- [RECORDS FOR THIS EXERCISE]
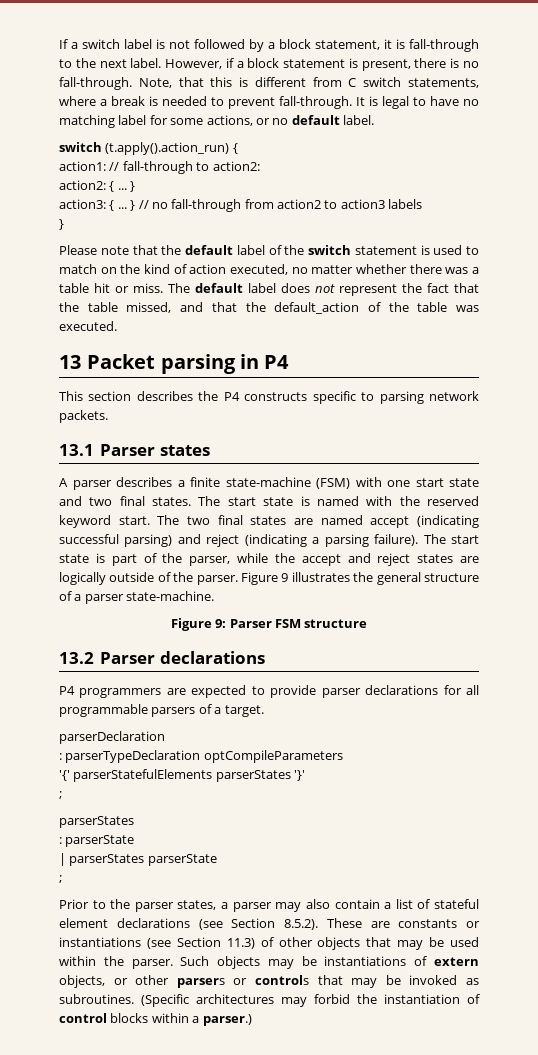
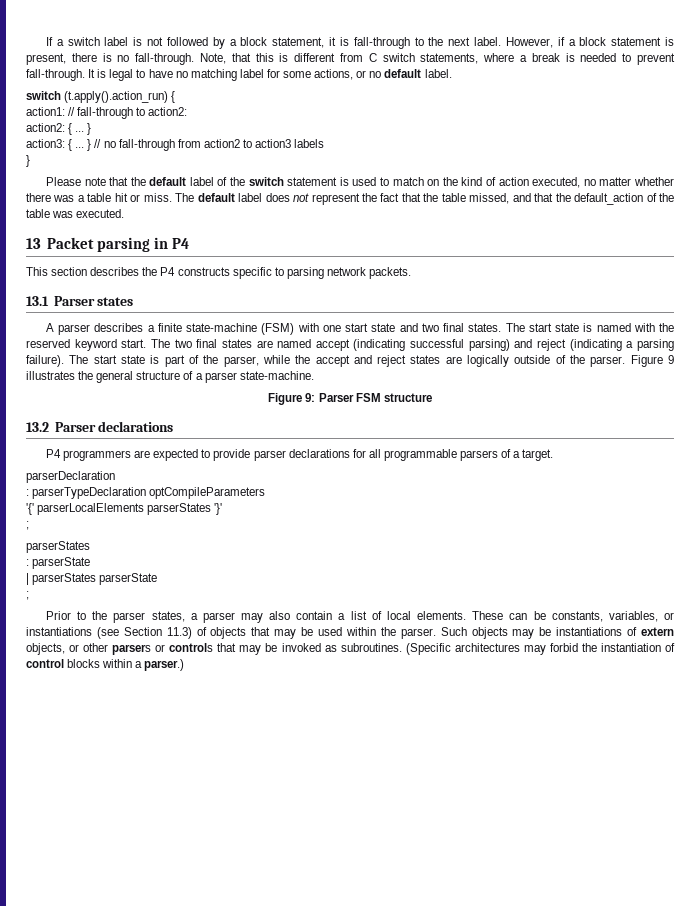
- '{' parserStatefulElements parserStates '}'
+ '{' parserLocalElements parserStates '}'
- Prior to the parser states, a parser may also contain a list of stateful element declarations (see Section 8.5.2). These are constants or instantiations (see Section 11.3) of other objects that may be used within the parser.
+ Prior to the parser states, a parser may also contain a list of local elements. These can be constants, variables, or instantiations (see Section 11.3) of objects that may be used within the parser.

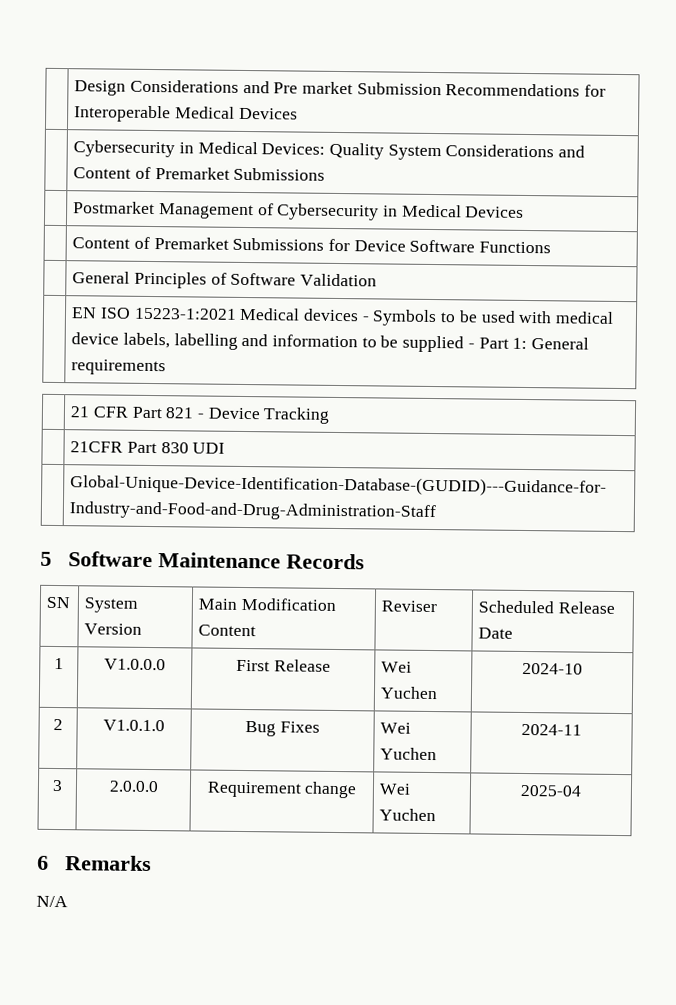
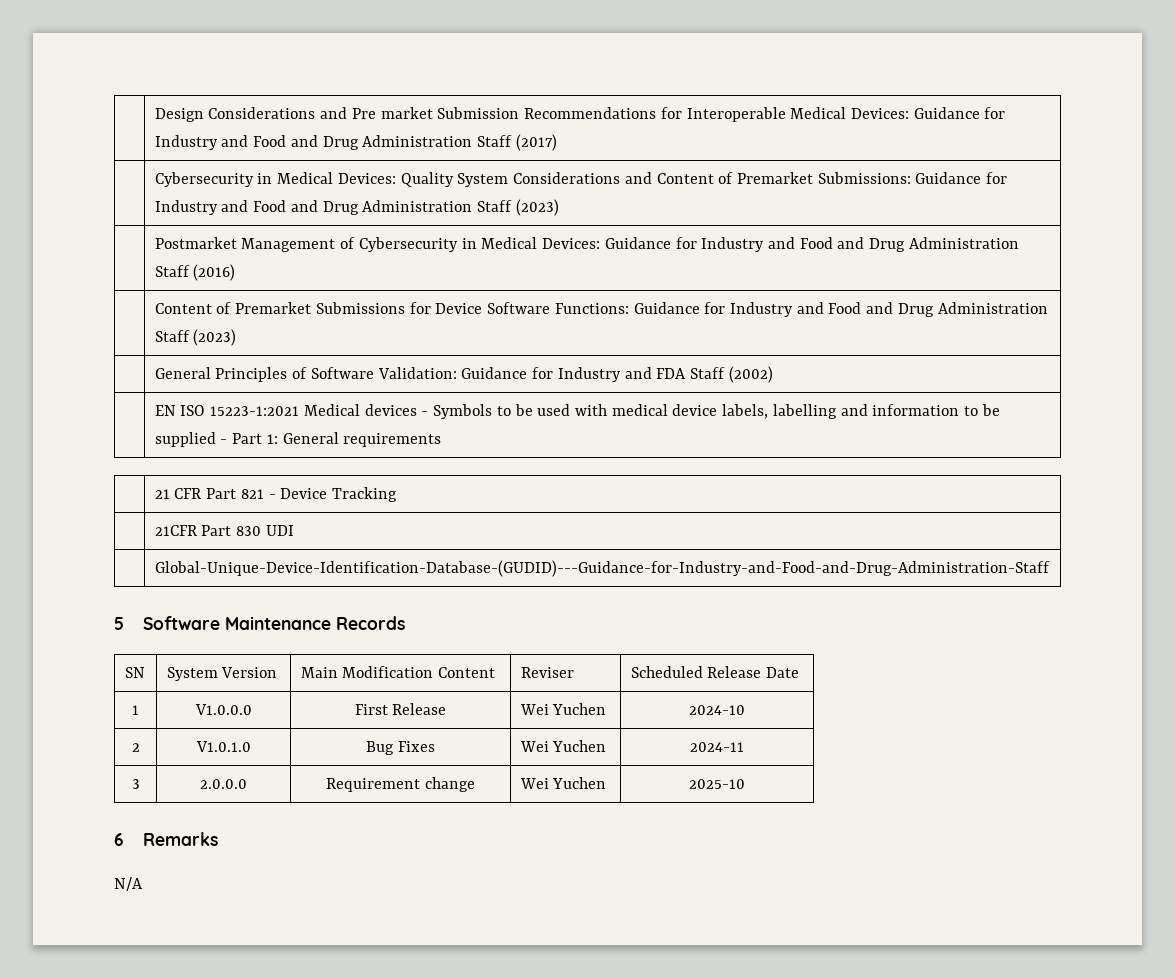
- | Design Considerations and Pre market Submission Recommendations for Interoperable Medical Devices
+ | Design Considerations and Pre market Submission Recommendations for Interoperable Medical Devices: Guidance for Industry and Food and Drug Administration Staff (2017)
- | Cybersecurity in Medical Devices: Quality System Considerations and Content of Premarket Submissions
+ | Cybersecurity in Medical Devices: Quality System Considerations and Content of Premarket Submissions: Guidance for Industry and Food and Drug Administration Staff (2023)
- | Postmarket Management of Cybersecurity in Medical Devices
+ | Postmarket Management of Cybersecurity in Medical Devices: Guidance for Industry and Food and Drug Administration Staff (2016)
- | Content of Premarket Submissions for Device Software Functions
- | General Principles of Software Validation
+ | Content of Premarket Submissions for Device Software Functions: Guidance for Industry and Food and Drug Administration Staff (2023)
+ | General Principles of Software Validation: Guidance for Industry and FDA Staff (2002)
- 3 | 2.0.0.0 | Requirement change | Wei Yuchen | 2025-04
+ 3 | 2.0.0.0 | Requirement change | Wei Yuchen | 2025-10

- [WORK ITEM] Return, word for word, the lines of the data above from the line with "Premarket Submissions: Guidance" through the line with "- 3 | 2.0.0.0", inclusive.

- [RESULT FOR THIS EXERCISE]
+ | Cybersecurity in Medical Devices: Quality System Considerations and Content of Premarket Submissions: Guidance for Industry and Food and Drug Administration Staff (2023)
- | Postmarket Management of Cybersecurity in Medical Devices
+ | Postmarket Management of Cybersecurity in Medical Devices: Guidance for Industry and Food and Drug Administration Staff (2016)
- | Content of Premarket Submissions for Device Software Functions
- | General Principles of Software Validation
+ | Content of Premarket Submissions for Device Software Functions: Guidance for Industry and Food and Drug Administration Staff (2023)
+ | General Principles of Software Validation: Guidance for Industry and FDA Staff (2002)
- 3 | 2.0.0.0 | Requirement change | Wei Yuchen | 2025-04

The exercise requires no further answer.